Installation for Raspberry Pi

If you encounter any problems running the visualization on a Raspberry Pi, please open a new issue. Also, please consider opening an issue if you have any questions or suggestions for improving the installation process.

Installing the Python dependencies

Install python dependencies using apt-get

sudo apt-get update
sudo apt-get install python-numpy python-scipy python-pyaudio

Install ws281x library

To install the ws281x library I recommend following this Adafruit tutorial.

sudo apt-get install build-essential python-dev git scons swig
git clone https://github.com/jgarff/rpi_ws281x.git
cd rpi_ws281x
scons
cd python
sudo python setup.py install

Audio device configuration

For the Raspberry Pi, a USB audio device needs to be configured as the default audio device.

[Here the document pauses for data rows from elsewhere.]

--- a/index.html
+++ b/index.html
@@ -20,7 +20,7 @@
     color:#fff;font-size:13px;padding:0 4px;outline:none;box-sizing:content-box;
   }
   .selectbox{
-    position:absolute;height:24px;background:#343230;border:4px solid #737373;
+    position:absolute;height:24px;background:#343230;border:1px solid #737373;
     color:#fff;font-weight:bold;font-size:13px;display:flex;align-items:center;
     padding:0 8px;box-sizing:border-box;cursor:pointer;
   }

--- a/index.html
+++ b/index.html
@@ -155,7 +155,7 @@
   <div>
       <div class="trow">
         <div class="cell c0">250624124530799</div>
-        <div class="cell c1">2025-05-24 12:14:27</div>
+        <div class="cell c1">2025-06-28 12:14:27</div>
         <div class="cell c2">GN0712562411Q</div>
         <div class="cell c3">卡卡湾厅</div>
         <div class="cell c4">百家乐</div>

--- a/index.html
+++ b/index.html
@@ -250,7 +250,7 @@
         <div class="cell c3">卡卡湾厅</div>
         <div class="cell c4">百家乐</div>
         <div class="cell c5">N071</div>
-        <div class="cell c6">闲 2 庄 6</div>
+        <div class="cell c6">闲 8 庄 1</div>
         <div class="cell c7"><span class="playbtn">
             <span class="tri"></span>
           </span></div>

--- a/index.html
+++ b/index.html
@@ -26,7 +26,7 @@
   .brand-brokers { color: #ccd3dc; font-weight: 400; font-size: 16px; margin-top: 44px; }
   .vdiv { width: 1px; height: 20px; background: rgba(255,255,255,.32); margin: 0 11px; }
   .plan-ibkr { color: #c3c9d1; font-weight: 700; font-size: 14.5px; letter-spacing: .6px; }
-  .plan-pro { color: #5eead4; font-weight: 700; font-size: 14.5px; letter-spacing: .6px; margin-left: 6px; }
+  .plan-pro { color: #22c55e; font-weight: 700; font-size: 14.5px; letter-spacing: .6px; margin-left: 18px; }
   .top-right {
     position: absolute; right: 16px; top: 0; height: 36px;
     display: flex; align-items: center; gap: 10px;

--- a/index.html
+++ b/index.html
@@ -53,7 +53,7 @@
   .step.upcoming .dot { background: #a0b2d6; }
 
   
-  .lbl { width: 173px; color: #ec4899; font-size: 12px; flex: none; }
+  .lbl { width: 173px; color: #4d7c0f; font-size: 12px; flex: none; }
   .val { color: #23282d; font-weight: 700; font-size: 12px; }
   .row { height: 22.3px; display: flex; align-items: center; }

Create/edit /etc/asound.conf

sudo nano /etc/asound.conf

Set the file to the following text

pcm.!default {
    type hw
    card 1
}
ctl.!default {
    type hw
    card 1
}

Next, set the USB device to as the default device by editing /usr/share/alsa/alsa.conf

sudo nano /usr/share/alsa/alsa.conf:

Change

defaults.ctl.card 0
defaults.pcm.card 0

To

defaults.ctl.card 1
defaults.pcm.card 1

Test the LED strip

  1. cd rpi_ws281x/python/examples
  2. sudo nano strandtest.py
  3. Configure the options at the top of the file. Enable logic inverting if you are using an inverting logic-level converter. Set the correct GPIO pin and number of pixels for the LED strip. You will likely need a logic-level converter to convert the Raspberry Pi's 3.3V logic to the 5V logic used by the ws2812b LED strip.
  4. Run example with 'sudo python strandtest.py'

Configure the visualization code

In config.py, set the device to 'pi' and configure the GPIO, LED and other hardware settings. If you are using an inverting logic level converter, set LED_INVERT = True in config.py. Set LED_INVERT = False if you are not using an inverting logic level converter (i.e. connecting LED strip directly to GPIO pin).

Audio Input

The visualization program streams audio from the default audio input device (set by the operating system). Windows users can change the audio input device by following these instructions.

Examples of typical audio sources:

  • Audio cable connected to the audio input jack (requires USB sound card on Raspberry Pi)
  • Webcam microphone, headset, studio recording microphone, etc

Virtual Audio Source

You can use a "virtual audio device" to transfer audio playback from one application to another. This means that you can play music on your computer and connect the playback directly into the visualization program.

audio-input-sources

Windows

On Windows, you can use "Stereo Mix" to copy the audio output stream into the audio input. Stereo Mix is only support on certain audio chipsets. If your chipset does not support Stereo Mix, you can use a third-party application such as Voicemeeter.

show-stereomix

Go to recording devices under Windows Sound settings (Control Panel -> Sound). In the right-click menu, select "Show Disabled Devices".

enable-stereomix

Enable Stereo Mix and set it as the default device. Your audio playback should now be used as the audio input source for the visualization program. If your audio chipset does not support Stereo Mix then it will not appear in the list.

Linux

Linux users can use Jack Audio to create a virtual audio device.

OSX

On OSX, Loopback can be use to create a virtual audio device.

Running the Visualization

Once everything has been configured, run visualization.py to start the visualization. The visualization will automatically use your default recording device (microphone) as the audio input.

A PyQtGraph GUI will open to display the output of the visualization on the computer. There is a setting to enable/disable the GUI display in config.py

visualization-gui

If you encounter any issues or have questions about this project, feel free to open a new issue.

Limitations

  • ESP8266 supports a maximum of 256 LEDs. This limitation will be removed in a future update. The Raspberry Pi can use more than 256 LEDs.
  • Even numbers of pixels must be used. For example, if you have 71 pixels then use the next lowest even number, 70. Odd pixel quantities will be supported in a future update.

License

This project was developed by Scott Lawson and is released under the MIT License.